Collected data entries
☆ ☆ ☆ ☆ ☆ ☆ ☆

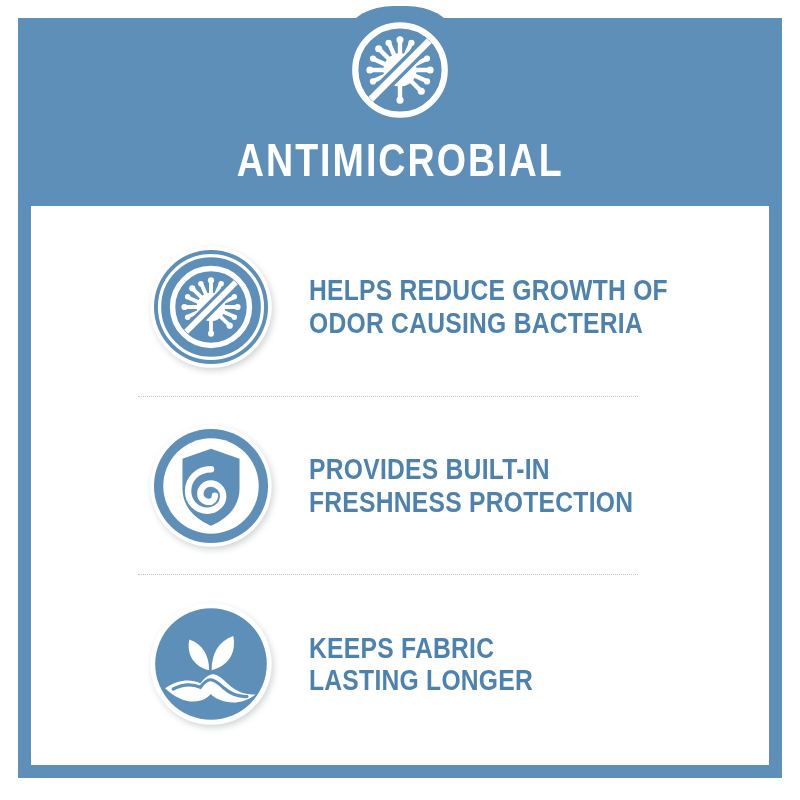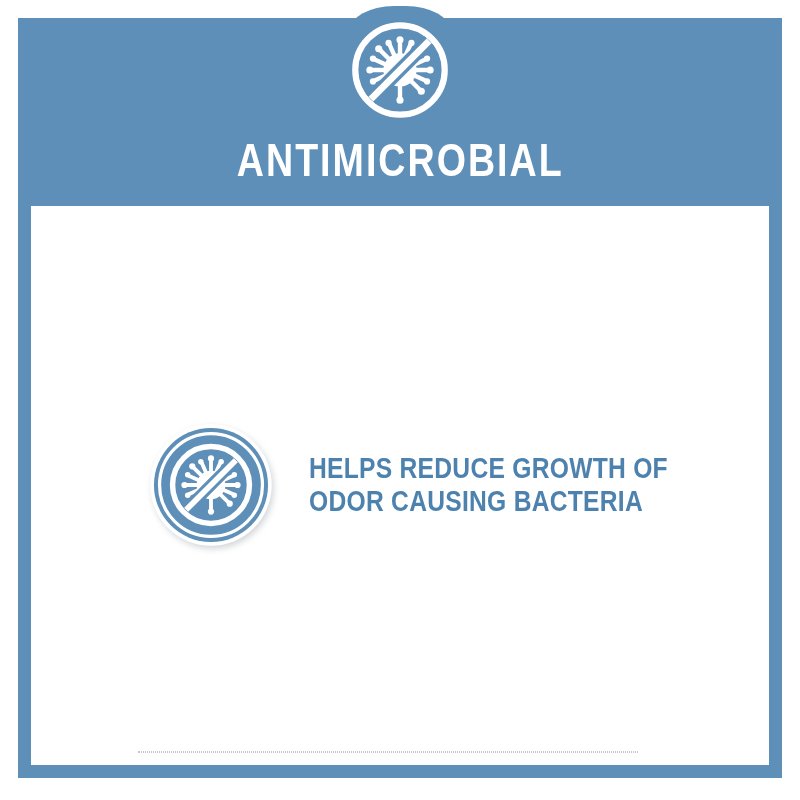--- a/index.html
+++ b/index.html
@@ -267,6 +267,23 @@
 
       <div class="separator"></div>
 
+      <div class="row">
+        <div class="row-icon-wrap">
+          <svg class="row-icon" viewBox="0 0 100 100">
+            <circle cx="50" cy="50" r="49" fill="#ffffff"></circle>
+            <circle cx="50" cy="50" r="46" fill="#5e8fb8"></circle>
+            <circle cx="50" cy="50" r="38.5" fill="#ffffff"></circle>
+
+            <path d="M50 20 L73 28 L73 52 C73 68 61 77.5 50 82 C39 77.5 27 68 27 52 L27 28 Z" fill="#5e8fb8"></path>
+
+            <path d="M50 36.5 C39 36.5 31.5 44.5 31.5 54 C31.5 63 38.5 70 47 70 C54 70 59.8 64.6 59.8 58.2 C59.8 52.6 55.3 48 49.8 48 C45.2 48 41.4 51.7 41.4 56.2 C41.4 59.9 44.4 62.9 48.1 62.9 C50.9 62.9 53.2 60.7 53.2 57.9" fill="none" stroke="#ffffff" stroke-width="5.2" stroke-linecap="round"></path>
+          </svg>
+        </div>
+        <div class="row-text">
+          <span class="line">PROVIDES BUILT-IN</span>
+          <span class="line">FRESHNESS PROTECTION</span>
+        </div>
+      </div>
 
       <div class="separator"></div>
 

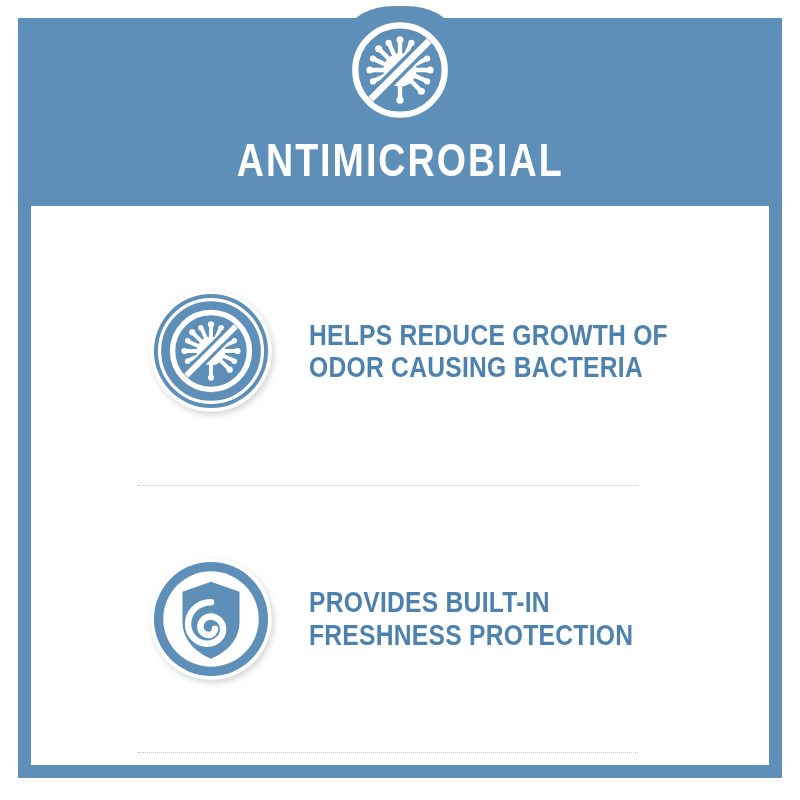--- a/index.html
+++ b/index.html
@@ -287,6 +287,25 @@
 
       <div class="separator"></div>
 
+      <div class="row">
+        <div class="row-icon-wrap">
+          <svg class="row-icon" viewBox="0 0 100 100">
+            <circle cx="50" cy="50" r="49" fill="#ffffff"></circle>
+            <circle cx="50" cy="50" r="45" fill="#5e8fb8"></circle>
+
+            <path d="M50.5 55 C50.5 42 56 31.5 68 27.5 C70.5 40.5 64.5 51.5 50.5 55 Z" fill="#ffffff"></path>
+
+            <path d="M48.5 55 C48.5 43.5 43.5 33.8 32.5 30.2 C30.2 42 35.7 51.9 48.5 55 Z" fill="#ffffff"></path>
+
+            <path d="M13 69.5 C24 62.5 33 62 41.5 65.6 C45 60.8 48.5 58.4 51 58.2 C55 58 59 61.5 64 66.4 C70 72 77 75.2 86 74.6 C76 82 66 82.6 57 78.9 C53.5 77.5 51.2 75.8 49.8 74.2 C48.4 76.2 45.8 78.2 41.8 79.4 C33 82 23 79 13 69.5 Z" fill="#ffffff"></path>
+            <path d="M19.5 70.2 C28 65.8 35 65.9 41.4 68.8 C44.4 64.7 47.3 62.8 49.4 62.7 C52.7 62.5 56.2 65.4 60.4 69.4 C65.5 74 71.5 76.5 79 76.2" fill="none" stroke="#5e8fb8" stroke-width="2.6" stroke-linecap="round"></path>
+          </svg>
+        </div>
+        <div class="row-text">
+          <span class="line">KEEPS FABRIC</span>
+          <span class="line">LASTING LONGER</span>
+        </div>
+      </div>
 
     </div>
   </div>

☆ ☆ ☆ ☆ ☆ ☆ ☆

> Instructions for the task
Reproduce the data word for word, excluding its pictures.

> Result of the exercise
--- a/index.html
+++ b/index.html
@@ -267,6 +267,23 @@
 
       <div class="separator"></div>
 
+      <div class="row">
+        <div class="row-icon-wrap">
+          <svg class="row-icon" viewBox="0 0 100 100">
+            <circle cx="50" cy="50" r="49" fill="#ffffff"></circle>
+            <circle cx="50" cy="50" r="46" fill="#5e8fb8"></circle>
+            <circle cx="50" cy="50" r="38.5" fill="#ffffff"></circle>
+
+            <path d="M50 20 L73 28 L73 52 C73 68 61 77.5 50 82 C39 77.5 27 68 27 52 L27 28 Z" fill="#5e8fb8"></path>
+
+            <path d="M50 36.5 C39 36.5 31.5 44.5 31.5 54 C31.5 63 38.5 70 47 70 C54 70 59.8 64.6 59.8 58.2 C59.8 52.6 55.3 48 49.8 48 C45.2 48 41.4 51.7 41.4 56.2 C41.4 59.9 44.4 62.9 48.1 62.9 C50.9 62.9 53.2 60.7 53.2 57.9" fill="none" stroke="#ffffff" stroke-width="5.2" stroke-linecap="round"></path>
+          </svg>
+        </div>
+        <div class="row-text">
+          <span class="line">PROVIDES BUILT-IN</span>
+          <span class="line">FRESHNESS PROTECTION</span>
+        </div>
+      </div>
 
       <div class="separator"></div>
 

--- a/index.html
+++ b/index.html
@@ -287,6 +287,25 @@
 
       <div class="separator"></div>
 
+      <div class="row">
+        <div class="row-icon-wrap">
+          <svg class="row-icon" viewBox="0 0 100 100">
+            <circle cx="50" cy="50" r="49" fill="#ffffff"></circle>
+            <circle cx="50" cy="50" r="45" fill="#5e8fb8"></circle>
+
+            <path d="M50.5 55 C50.5 42 56 31.5 68 27.5 C70.5 40.5 64.5 51.5 50.5 55 Z" fill="#ffffff"></path>
+
+            <path d="M48.5 55 C48.5 43.5 43.5 33.8 32.5 30.2 C30.2 42 35.7 51.9 48.5 55 Z" fill="#ffffff"></path>
+
+            <path d="M13 69.5 C24 62.5 33 62 41.5 65.6 C45 60.8 48.5 58.4 51 58.2 C55 58 59 61.5 64 66.4 C70 72 77 75.2 86 74.6 C76 82 66 82.6 57 78.9 C53.5 77.5 51.2 75.8 49.8 74.2 C48.4 76.2 45.8 78.2 41.8 79.4 C33 82 23 79 13 69.5 Z" fill="#ffffff"></path>
+            <path d="M19.5 70.2 C28 65.8 35 65.9 41.4 68.8 C44.4 64.7 47.3 62.8 49.4 62.7 C52.7 62.5 56.2 65.4 60.4 69.4 C65.5 74 71.5 76.5 79 76.2" fill="none" stroke="#5e8fb8" stroke-width="2.6" stroke-linecap="round"></path>
+          </svg>
+        </div>
+        <div class="row-text">
+          <span class="line">KEEPS FABRIC</span>
+          <span class="line">LASTING LONGER</span>
+        </div>
+      </div>
 
     </div>
   </div>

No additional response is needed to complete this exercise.